> [Directions for this task] Transcribe the entries below exactly, starting with the line that has "position:absolute; left:371px; top:-39px;" and stopping after the line that has "margin-left:auto; margin-right:6px; display:flex;"; no pictures belong in the copy.
-=-=-
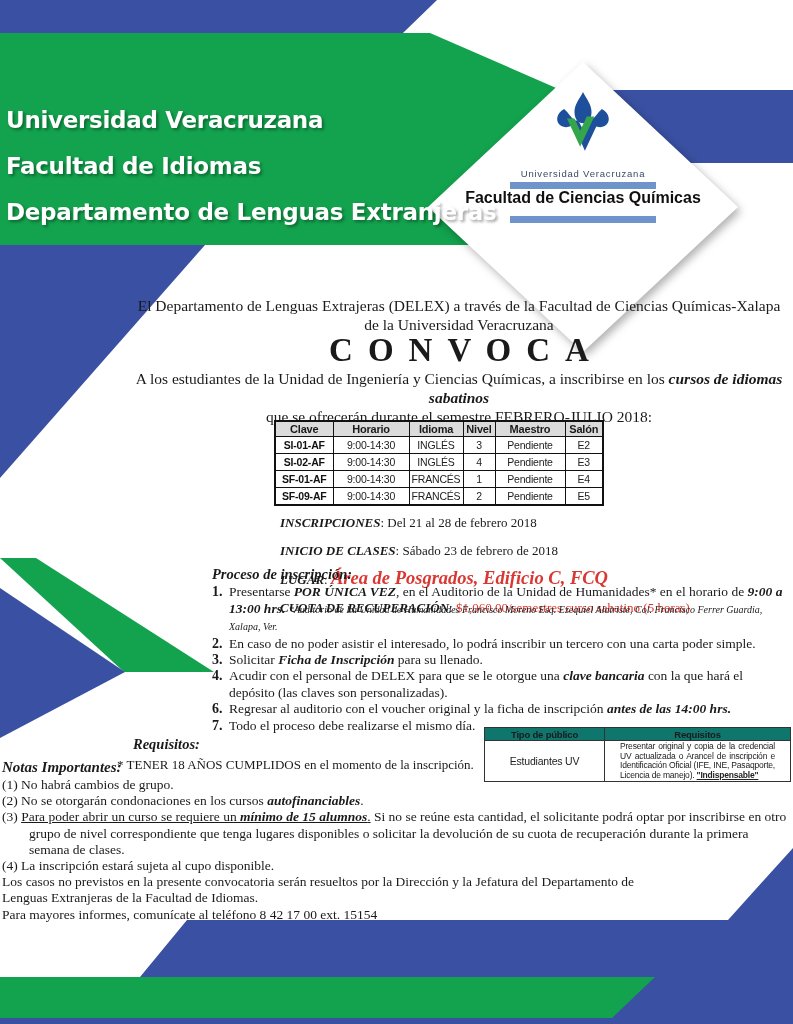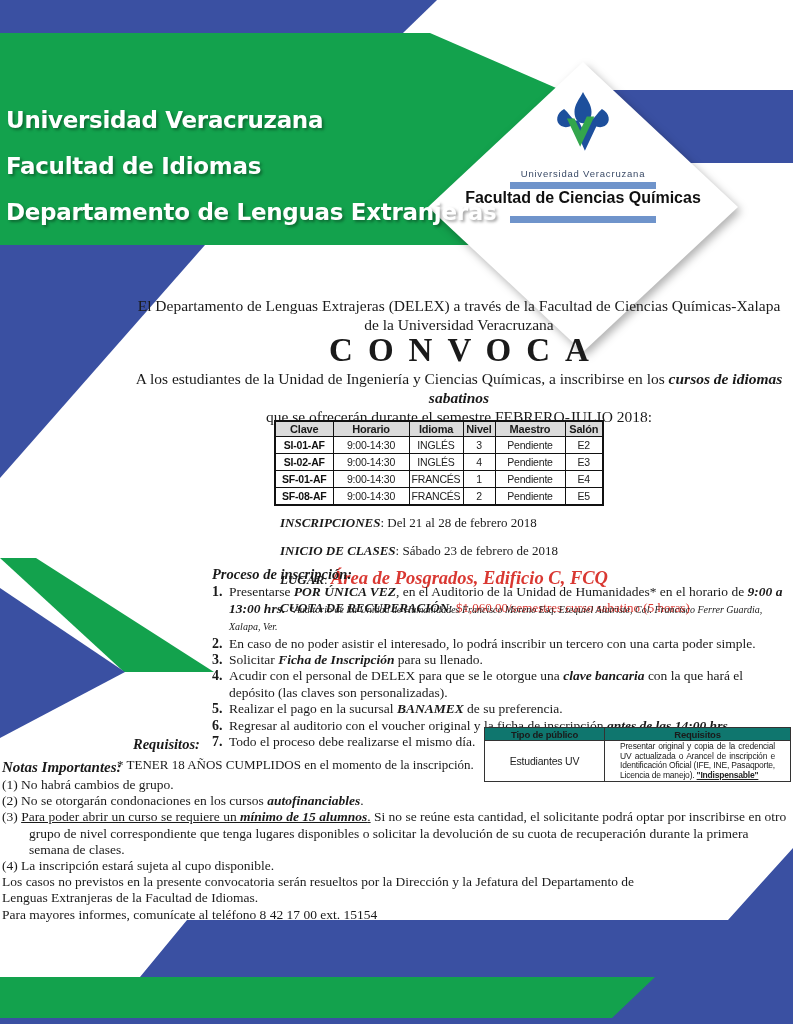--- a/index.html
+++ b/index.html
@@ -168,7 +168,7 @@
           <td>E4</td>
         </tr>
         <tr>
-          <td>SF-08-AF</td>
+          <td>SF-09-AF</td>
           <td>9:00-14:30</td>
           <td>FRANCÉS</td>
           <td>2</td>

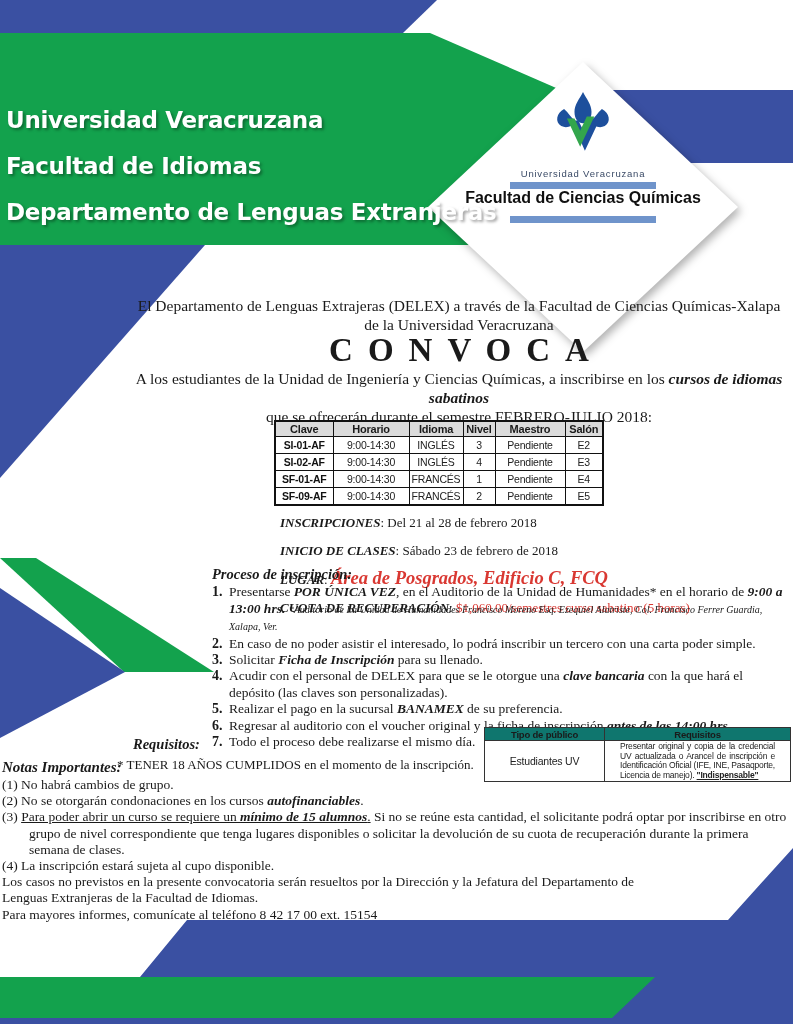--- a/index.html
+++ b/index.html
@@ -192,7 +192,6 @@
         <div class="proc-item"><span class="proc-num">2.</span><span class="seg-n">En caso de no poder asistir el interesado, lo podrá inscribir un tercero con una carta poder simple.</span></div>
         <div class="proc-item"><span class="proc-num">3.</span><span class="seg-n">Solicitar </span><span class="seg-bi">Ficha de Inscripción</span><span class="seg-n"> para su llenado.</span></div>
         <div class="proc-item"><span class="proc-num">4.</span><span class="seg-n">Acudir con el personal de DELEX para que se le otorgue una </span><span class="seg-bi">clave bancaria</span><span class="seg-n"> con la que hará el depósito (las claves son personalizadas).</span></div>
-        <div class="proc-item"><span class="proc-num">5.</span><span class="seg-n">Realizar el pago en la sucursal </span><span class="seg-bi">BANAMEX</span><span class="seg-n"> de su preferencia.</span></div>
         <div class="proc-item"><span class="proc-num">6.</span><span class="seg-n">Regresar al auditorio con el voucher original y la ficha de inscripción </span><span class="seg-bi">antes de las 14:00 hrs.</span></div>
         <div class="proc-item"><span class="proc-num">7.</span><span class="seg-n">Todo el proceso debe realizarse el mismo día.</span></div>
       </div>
-=-=-
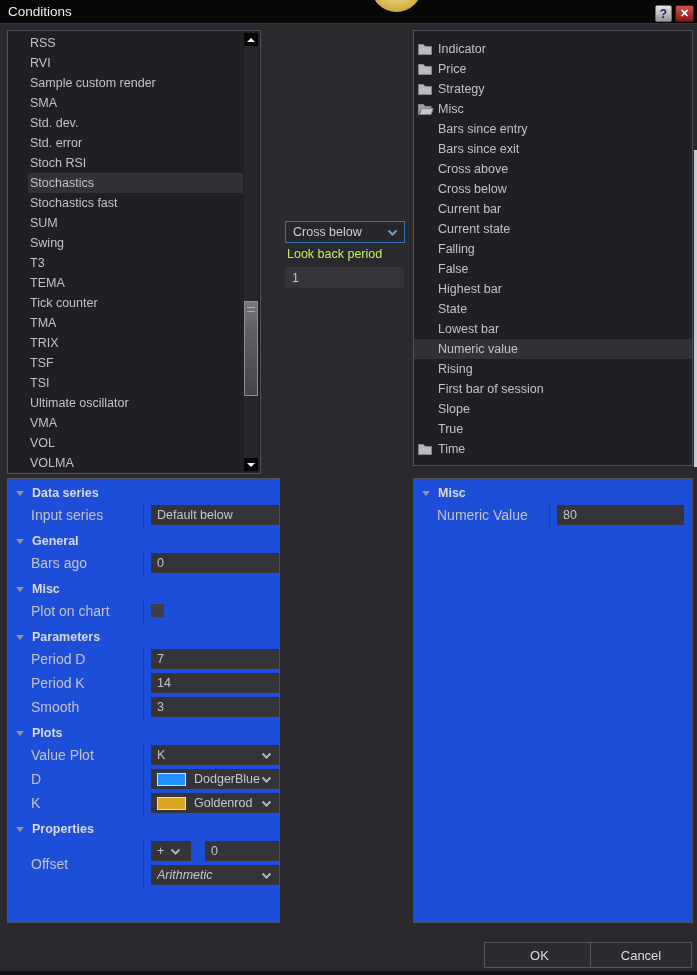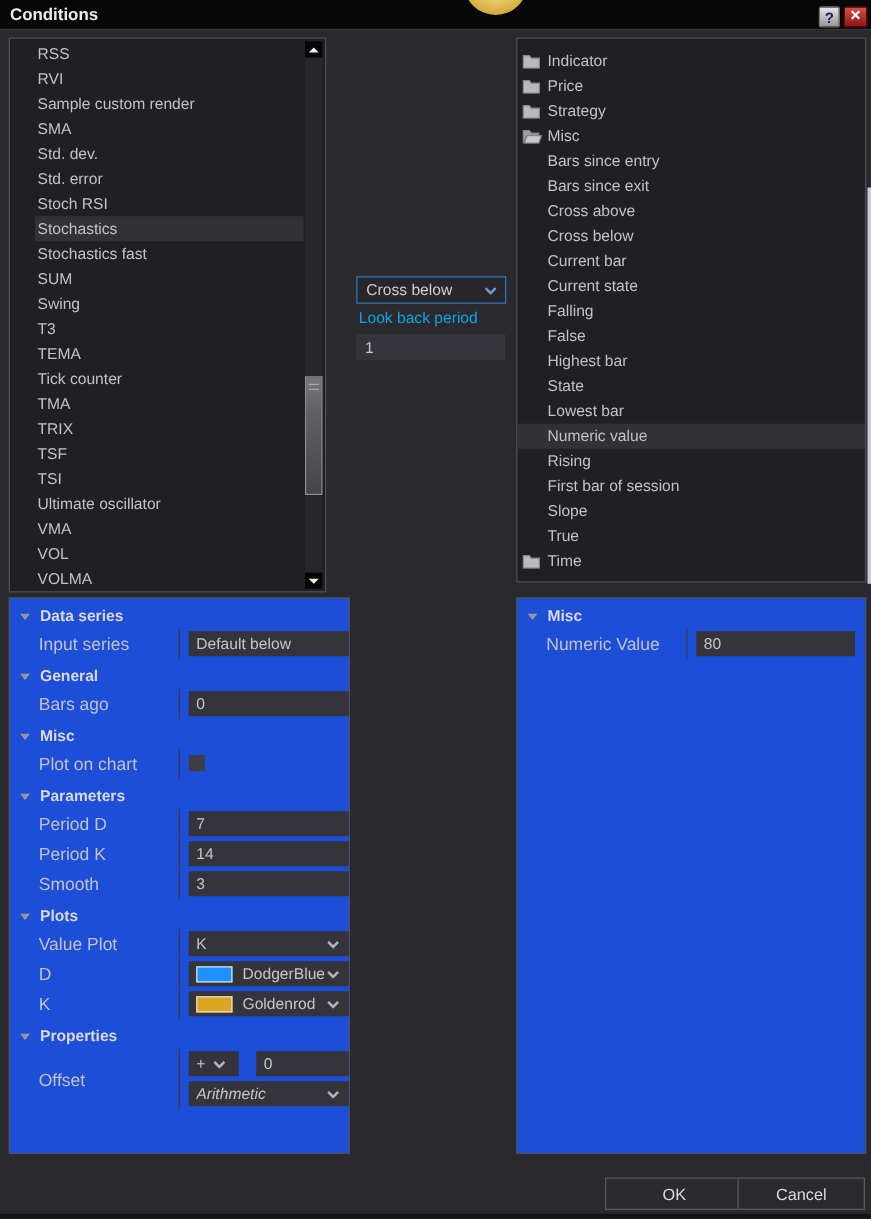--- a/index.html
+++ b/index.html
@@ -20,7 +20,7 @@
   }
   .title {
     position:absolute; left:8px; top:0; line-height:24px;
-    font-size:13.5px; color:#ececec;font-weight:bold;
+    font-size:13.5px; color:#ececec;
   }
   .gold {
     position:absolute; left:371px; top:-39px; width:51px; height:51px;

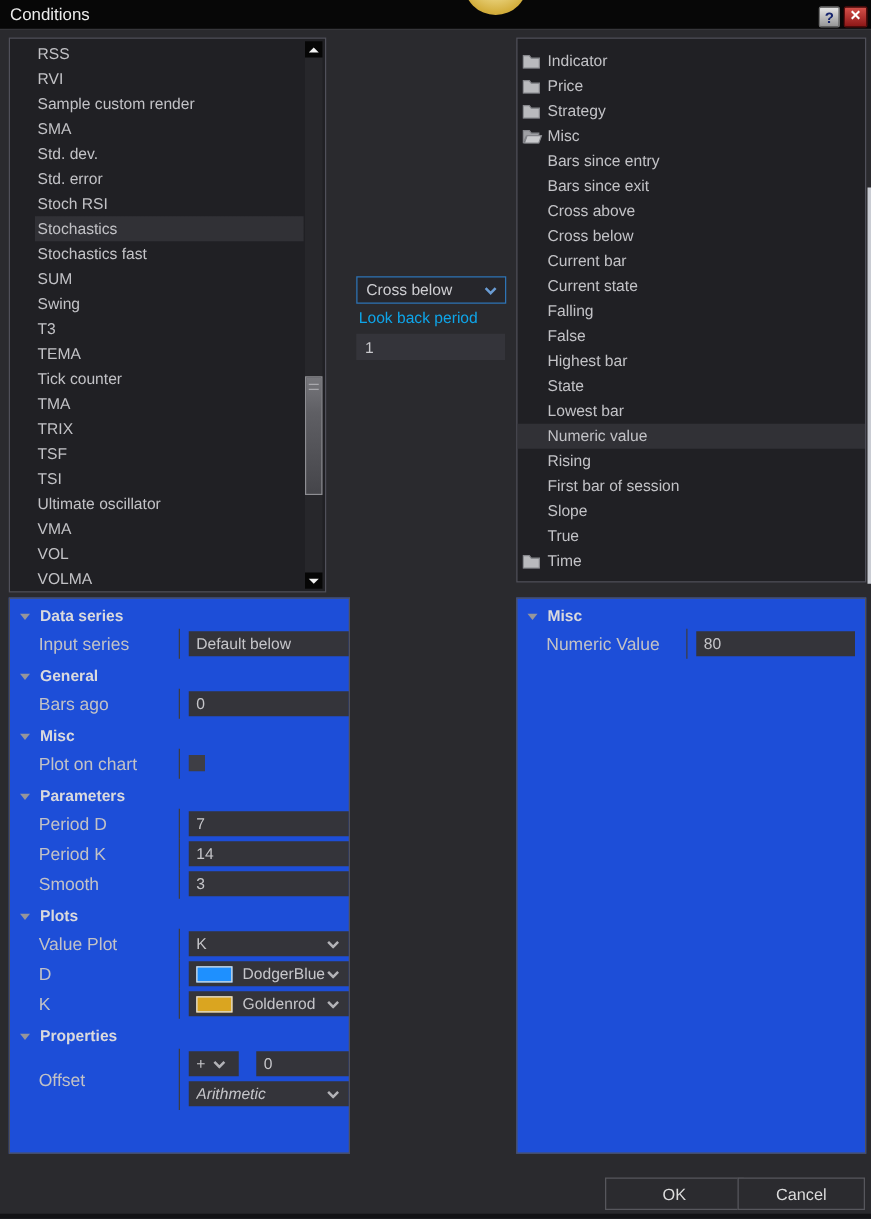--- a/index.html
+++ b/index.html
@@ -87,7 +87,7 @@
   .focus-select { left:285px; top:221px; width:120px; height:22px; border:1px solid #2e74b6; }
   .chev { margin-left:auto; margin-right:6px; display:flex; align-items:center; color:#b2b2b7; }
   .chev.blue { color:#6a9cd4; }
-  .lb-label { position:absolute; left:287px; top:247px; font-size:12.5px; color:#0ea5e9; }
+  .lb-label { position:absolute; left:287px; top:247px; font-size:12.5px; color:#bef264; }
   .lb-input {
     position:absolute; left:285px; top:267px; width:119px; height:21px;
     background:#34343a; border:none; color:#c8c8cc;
-=-=-
> [Your solution]
     position:absolute; left:371px; top:-39px; width:51px; height:51px;

--- a/index.html
+++ b/index.html
@@ -87,7 +87,7 @@
   .focus-select { left:285px; top:221px; width:120px; height:22px; border:1px solid #2e74b6; }
   .chev { margin-left:auto; margin-right:6px; display:flex; align-items:center; color:#b2b2b7; }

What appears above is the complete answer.